Your assignment:
Everything from the line containing "(331, 899) none -> [248,719,287,731] JSON" through the final line below must be output exactly, both ends included, with nothing else and no pictures.
======== Stored data ========
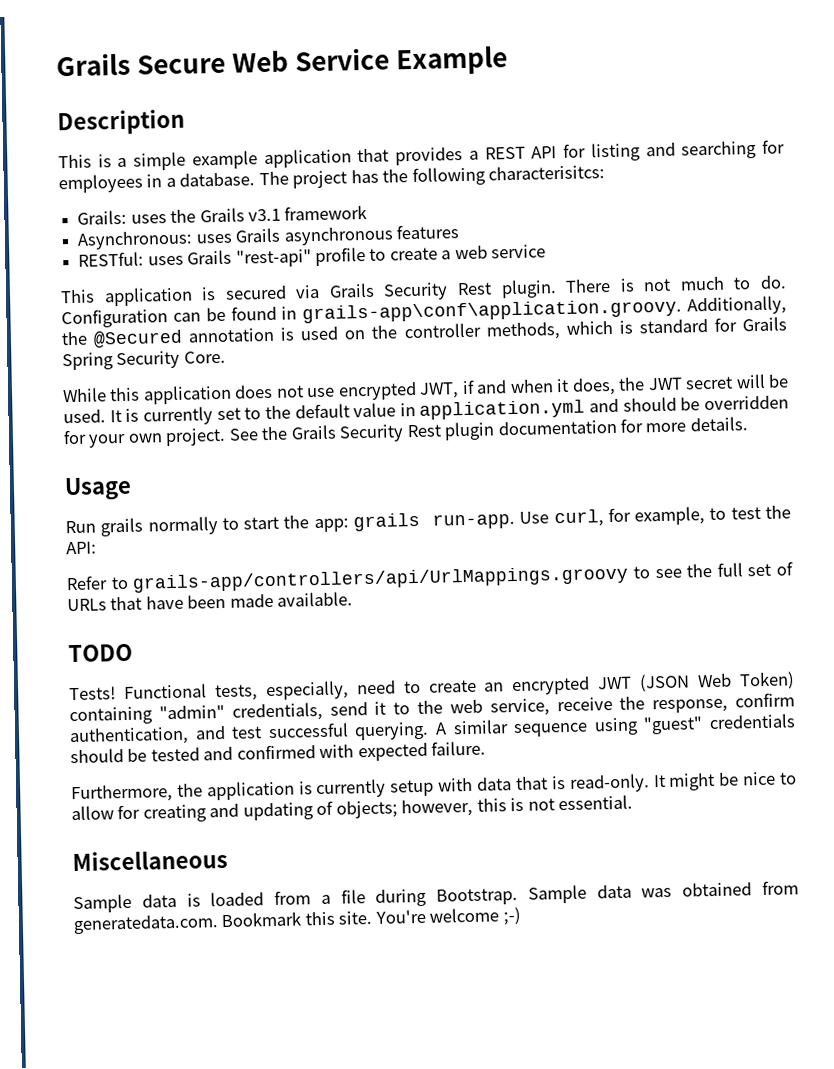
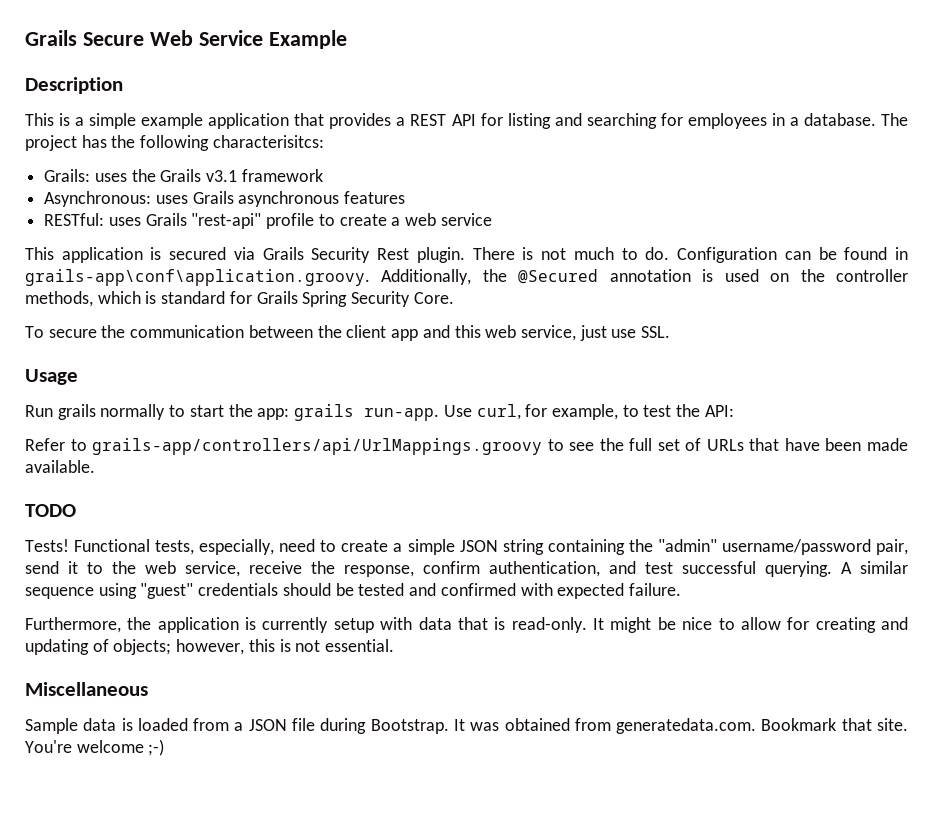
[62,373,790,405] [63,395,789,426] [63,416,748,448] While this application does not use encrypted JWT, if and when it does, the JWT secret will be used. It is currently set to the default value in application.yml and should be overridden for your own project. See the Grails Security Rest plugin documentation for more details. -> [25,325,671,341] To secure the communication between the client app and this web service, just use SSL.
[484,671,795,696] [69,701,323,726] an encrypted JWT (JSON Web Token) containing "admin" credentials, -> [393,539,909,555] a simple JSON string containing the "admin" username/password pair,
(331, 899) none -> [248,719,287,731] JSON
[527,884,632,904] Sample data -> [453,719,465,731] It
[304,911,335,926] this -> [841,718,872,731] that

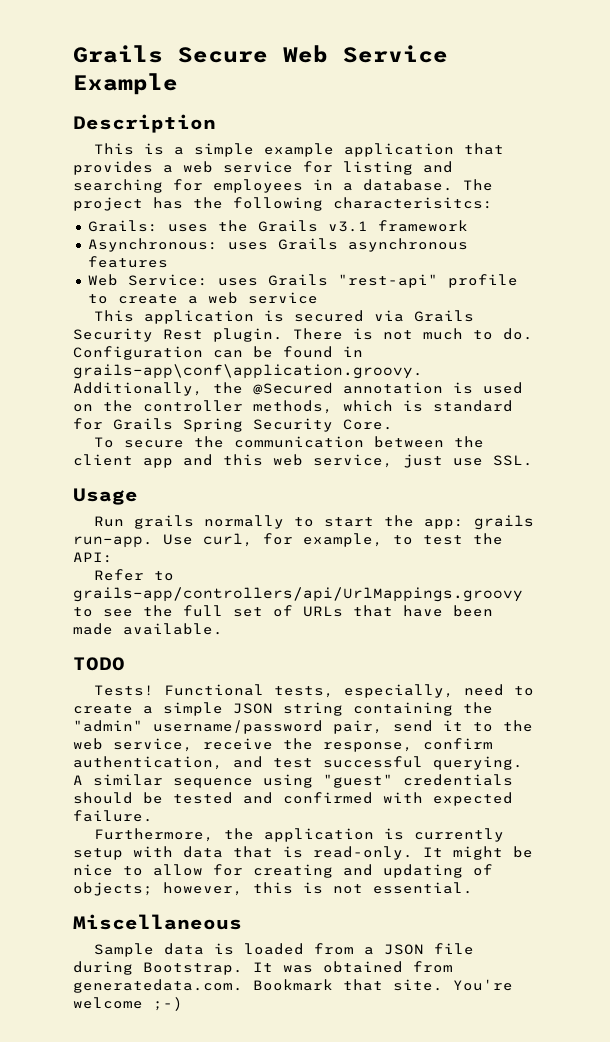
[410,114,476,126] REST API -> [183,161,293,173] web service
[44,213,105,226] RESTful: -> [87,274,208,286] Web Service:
========
Exercise output:
(331, 899) none -> [248,719,287,731] JSON
[527,884,632,904] Sample data -> [453,719,465,731] It
[304,911,335,926] this -> [841,718,872,731] that

[410,114,476,126] REST API -> [183,161,293,173] web service
[44,213,105,226] RESTful: -> [87,274,208,286] Web Service:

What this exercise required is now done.